◆ TRY IT:
Return every record below exactly as written.

◆ ENTRIES PROVIDED:
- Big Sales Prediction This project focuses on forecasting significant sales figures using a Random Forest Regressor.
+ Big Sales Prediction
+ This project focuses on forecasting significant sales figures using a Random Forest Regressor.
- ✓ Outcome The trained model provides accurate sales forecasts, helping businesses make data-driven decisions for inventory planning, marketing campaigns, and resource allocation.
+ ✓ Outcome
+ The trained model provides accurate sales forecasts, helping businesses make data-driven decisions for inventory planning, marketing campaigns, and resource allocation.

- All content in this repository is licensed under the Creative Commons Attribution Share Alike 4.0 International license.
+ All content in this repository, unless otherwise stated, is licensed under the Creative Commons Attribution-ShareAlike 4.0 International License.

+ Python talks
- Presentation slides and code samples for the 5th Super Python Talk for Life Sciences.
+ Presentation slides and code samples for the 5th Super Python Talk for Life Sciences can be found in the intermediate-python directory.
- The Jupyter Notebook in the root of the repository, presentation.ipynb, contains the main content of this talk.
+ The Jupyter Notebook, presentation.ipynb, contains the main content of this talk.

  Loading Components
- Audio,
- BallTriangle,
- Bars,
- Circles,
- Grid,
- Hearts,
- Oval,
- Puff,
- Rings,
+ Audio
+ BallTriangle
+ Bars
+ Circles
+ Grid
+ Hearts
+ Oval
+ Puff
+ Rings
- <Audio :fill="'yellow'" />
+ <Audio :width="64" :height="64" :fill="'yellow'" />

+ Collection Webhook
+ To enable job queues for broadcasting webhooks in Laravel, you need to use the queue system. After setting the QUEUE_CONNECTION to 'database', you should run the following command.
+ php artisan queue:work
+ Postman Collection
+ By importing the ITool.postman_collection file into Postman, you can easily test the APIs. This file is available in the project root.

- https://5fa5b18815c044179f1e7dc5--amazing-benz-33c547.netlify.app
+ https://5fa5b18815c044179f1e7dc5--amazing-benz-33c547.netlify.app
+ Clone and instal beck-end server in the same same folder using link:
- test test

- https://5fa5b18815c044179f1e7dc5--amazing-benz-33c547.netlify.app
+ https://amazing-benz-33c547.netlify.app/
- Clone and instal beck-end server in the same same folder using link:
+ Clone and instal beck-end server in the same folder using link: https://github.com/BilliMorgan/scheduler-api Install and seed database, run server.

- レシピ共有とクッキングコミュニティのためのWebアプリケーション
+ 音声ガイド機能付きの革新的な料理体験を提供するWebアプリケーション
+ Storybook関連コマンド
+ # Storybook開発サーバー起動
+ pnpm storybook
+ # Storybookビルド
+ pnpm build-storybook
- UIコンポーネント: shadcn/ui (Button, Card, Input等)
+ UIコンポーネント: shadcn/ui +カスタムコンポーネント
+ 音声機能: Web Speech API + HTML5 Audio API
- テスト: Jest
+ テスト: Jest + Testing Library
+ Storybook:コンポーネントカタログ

◆ THE COMPLETED TASK:
- Big Sales Prediction This project focuses on forecasting significant sales figures using a Random Forest Regressor.
+ Big Sales Prediction
+ This project focuses on forecasting significant sales figures using a Random Forest Regressor.
- ✓ Outcome The trained model provides accurate sales forecasts, helping businesses make data-driven decisions for inventory planning, marketing campaigns, and resource allocation.
+ ✓ Outcome
+ The trained model provides accurate sales forecasts, helping businesses make data-driven decisions for inventory planning, marketing campaigns, and resource allocation.

- All content in this repository is licensed under the Creative Commons Attribution Share Alike 4.0 International license.
+ All content in this repository, unless otherwise stated, is licensed under the Creative Commons Attribution-ShareAlike 4.0 International License.

+ Python talks
- Presentation slides and code samples for the 5th Super Python Talk for Life Sciences.
+ Presentation slides and code samples for the 5th Super Python Talk for Life Sciences can be found in the intermediate-python directory.
- The Jupyter Notebook in the root of the repository, presentation.ipynb, contains the main content of this talk.
+ The Jupyter Notebook, presentation.ipynb, contains the main content of this talk.

  Loading Components
- Audio,
- BallTriangle,
- Bars,
- Circles,
- Grid,
- Hearts,
- Oval,
- Puff,
- Rings,
+ Audio
+ BallTriangle
+ Bars
+ Circles
+ Grid
+ Hearts
+ Oval
+ Puff
+ Rings
- <Audio :fill="'yellow'" />
+ <Audio :width="64" :height="64" :fill="'yellow'" />

+ Collection Webhook
+ To enable job queues for broadcasting webhooks in Laravel, you need to use the queue system. After setting the QUEUE_CONNECTION to 'database', you should run the following command.
+ php artisan queue:work
+ Postman Collection
+ By importing the ITool.postman_collection file into Postman, you can easily test the APIs. This file is available in the project root.

- https://5fa5b18815c044179f1e7dc5--amazing-benz-33c547.netlify.app
+ https://5fa5b18815c044179f1e7dc5--amazing-benz-33c547.netlify.app
+ Clone and instal beck-end server in the same same folder using link:
- test test

- https://5fa5b18815c044179f1e7dc5--amazing-benz-33c547.netlify.app
+ https://amazing-benz-33c547.netlify.app/
- Clone and instal beck-end server in the same same folder using link:
+ Clone and instal beck-end server in the same folder using link: https://github.com/BilliMorgan/scheduler-api Install and seed database, run server.

- レシピ共有とクッキングコミュニティのためのWebアプリケーション
+ 音声ガイド機能付きの革新的な料理体験を提供するWebアプリケーション
+ Storybook関連コマンド
+ # Storybook開発サーバー起動
+ pnpm storybook
+ # Storybookビルド
+ pnpm build-storybook
- UIコンポーネント: shadcn/ui (Button, Card, Input等)
+ UIコンポーネント: shadcn/ui +カスタムコンポーネント
+ 音声機能: Web Speech API + HTML5 Audio API
- テスト: Jest
+ テスト: Jest + Testing Library
+ Storybook:コンポーネントカタログ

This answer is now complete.